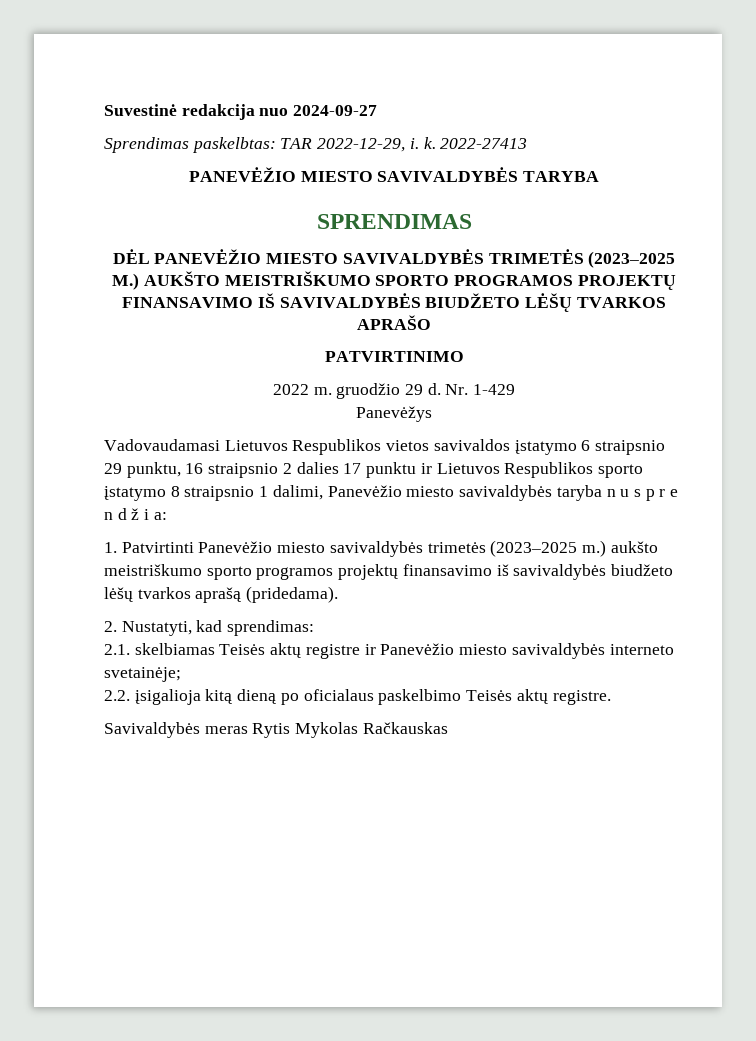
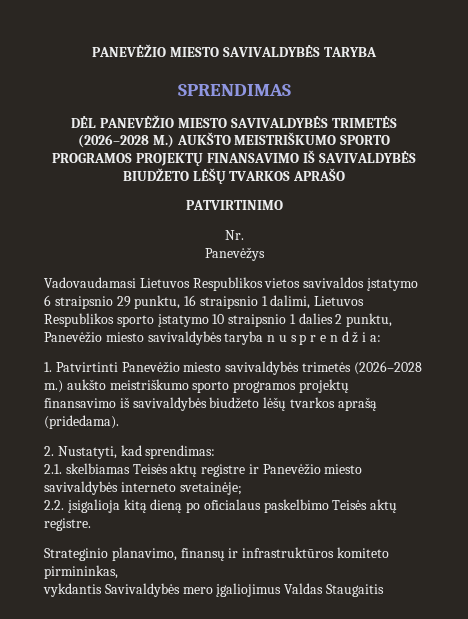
- Suvestinė redakcija nuo 2024-09-27
- Sprendimas paskelbtas: TAR 2022-12-29, i. k. 2022-27413
- DĖL PANEVĖŽIO MIESTO SAVIVALDYBĖS TRIMETĖS (2023–2025 M.) AUKŠTO MEISTRIŠKUMO SPORTO PROGRAMOS PROJEKTŲ FINANSAVIMO IŠ SAVIVALDYBĖS BIUDŽETO LĖŠŲ TVARKOS APRAŠO
+ DĖL PANEVĖŽIO MIESTO SAVIVALDYBĖS TRIMETĖS (2026–2028 M.) AUKŠTO MEISTRIŠKUMO SPORTO PROGRAMOS PROJEKTŲ FINANSAVIMO IŠ SAVIVALDYBĖS BIUDŽETO LĖŠŲ TVARKOS APRAŠO
- 2022 m. gruodžio 29 d. Nr. 1-429
+ Nr.
- Vadovaudamasi Lietuvos Respublikos vietos savivaldos įstatymo 6 straipsnio 29 punktu, 16 straipsnio 2 dalies 17 punktu ir Lietuvos Respublikos sporto įstatymo 8 straipsnio 1 dalimi, Panevėžio miesto savivaldybės taryba n u s p r e n d ž i a:
+ Vadovaudamasi Lietuvos Respublikos vietos savivaldos įstatymo 6 straipsnio 29 punktu, 16 straipsnio 1 dalimi, Lietuvos Respublikos sporto įstatymo 10 straipsnio 1 dalies 2 punktu, Panevėžio miesto savivaldybės taryba n u s p r e n d ž i a:
- 1. Patvirtinti Panevėžio miesto savivaldybės trimetės (2023–2025 m.) aukšto meistriškumo sporto programos projektų finansavimo iš savivaldybės biudžeto lėšų tvarkos aprašą (pridedama).
+ 1. Patvirtinti Panevėžio miesto savivaldybės trimetės (2026–2028 m.) aukšto meistriškumo sporto programos projektų finansavimo iš savivaldybės biudžeto lėšų tvarkos aprašą (pridedama).
- Savivaldybės meras Rytis Mykolas Račkauskas
+ Strateginio planavimo, finansų ir infrastruktūros komiteto pirmininkas,
+ vykdantis Savivaldybės mero įgaliojimus Valdas Staugaitis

* THE PROBLEM:
Output only the lines from the one that contains "- Savivaldybės meras Rytis Mykolas Račkauskas" through the last line of the data above, each restated exactly.

* EXERCISE ANSWER:
- Savivaldybės meras Rytis Mykolas Račkauskas
+ Strateginio planavimo, finansų ir infrastruktūros komiteto pirmininkas,
+ vykdantis Savivaldybės mero įgaliojimus Valdas Staugaitis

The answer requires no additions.